■ Directions for this task:
Please return all lines from the records below that include the string "none".

■ Material provided:
★ ★ ★ ★ ★
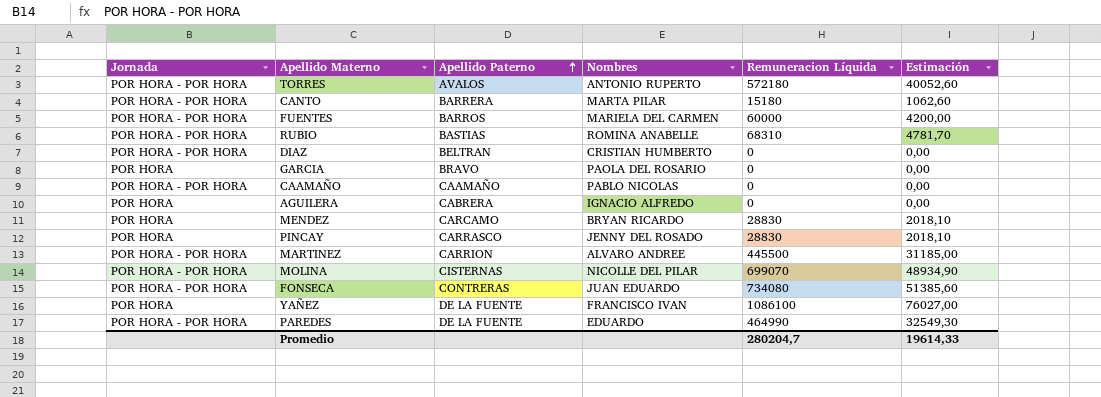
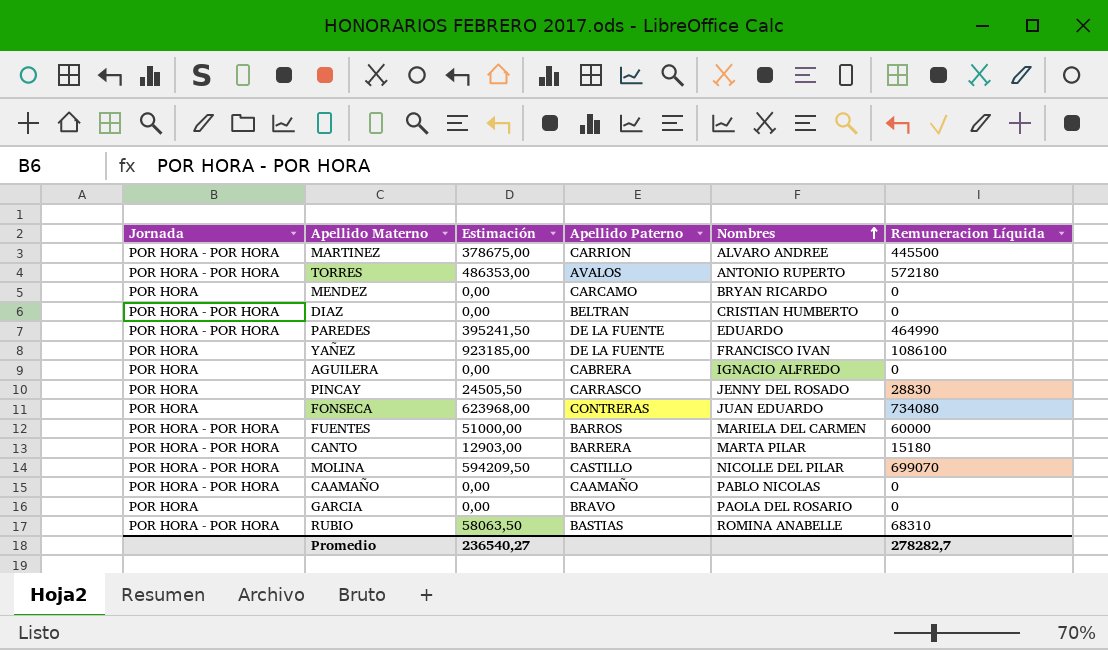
row order: Apellido Paterno ascending -> Nombres ascending
column Estimación | formula: [Remuneracion Líquida] * 0,07 -> [Remuneracion Líquida] * 0,85
column Estimación | position: 6 -> 3
MENDEZ | Remuneracion Líquida: 28830 -> 0
FONSECA | Jornada: POR HORA - POR HORA -> POR HORA
MOLINA | Apellido Paterno: CISTERNAS -> CASTILLO
Promedio | Estimación: 19614,33 -> 236540,27
Promedio | Remuneracion Líquida: 280204,7 -> 278282,7

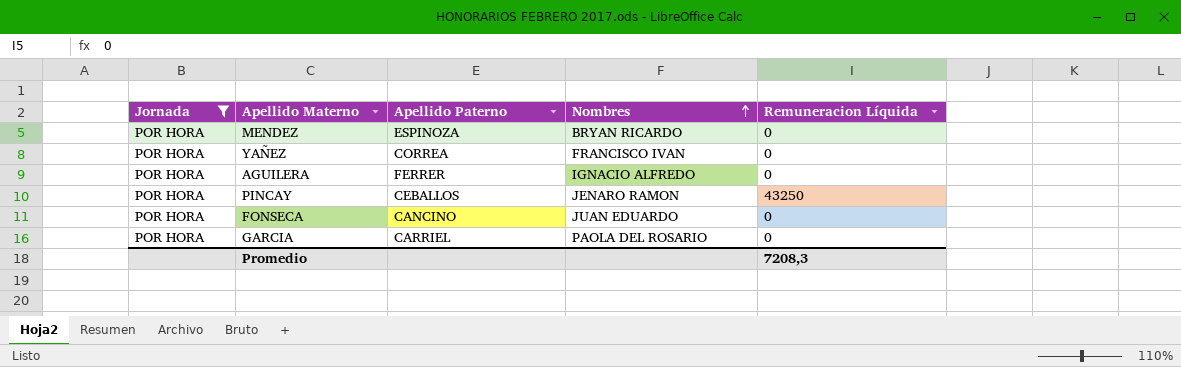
filter: none -> Jornada = POR HORA
column Estimación | formula: [Remuneracion Líquida] * 0,85 -> none
MENDEZ | Apellido Paterno: CARCAMO -> ESPINOZA
YAÑEZ | Apellido Paterno: DE LA FUENTE -> CORREA
YAÑEZ | Remuneracion Líquida: 1086100 -> 0
AGUILERA | Apellido Paterno: CABRERA -> FERRER
PINCAY | Apellido Paterno: CARRASCO -> CEBALLOS
PINCAY | Nombres: JENNY DEL ROSADO -> JENARO RAMON
PINCAY | Remuneracion Líquida: 28830 -> 43250
FONSECA | Apellido Paterno: CONTRERAS -> CANCINO
FONSECA | Remuneracion Líquida: 734080 -> 0
GARCIA | Apellido Paterno: BRAVO -> CARRIEL
Promedio | Remuneracion Líquida: 278282,7 -> 7208,3

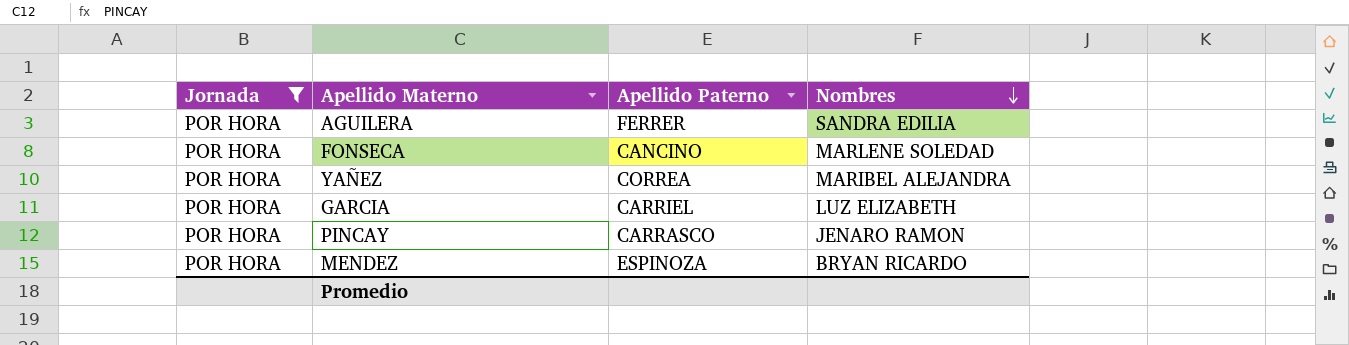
row order: Nombres ascending -> Nombres descending
column Remuneracion Líquida | position: 5 -> none
AGUILERA | Nombres: IGNACIO ALFREDO -> SANDRA EDILIA
FONSECA | Nombres: JUAN EDUARDO -> MARLENE SOLEDAD
YAÑEZ | Nombres: FRANCISCO IVAN -> MARIBEL ALEJANDRA
GARCIA | Nombres: PAOLA DEL ROSARIO -> LUZ ELIZABETH
PINCAY | Apellido Paterno: CEBALLOS -> CARRASCO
★ ★ ★ ★ ★
■ Completed task:
filter: none -> Jornada = POR HORA
column Estimación | formula: [Remuneracion Líquida] * 0,85 -> none
column Remuneracion Líquida | position: 5 -> none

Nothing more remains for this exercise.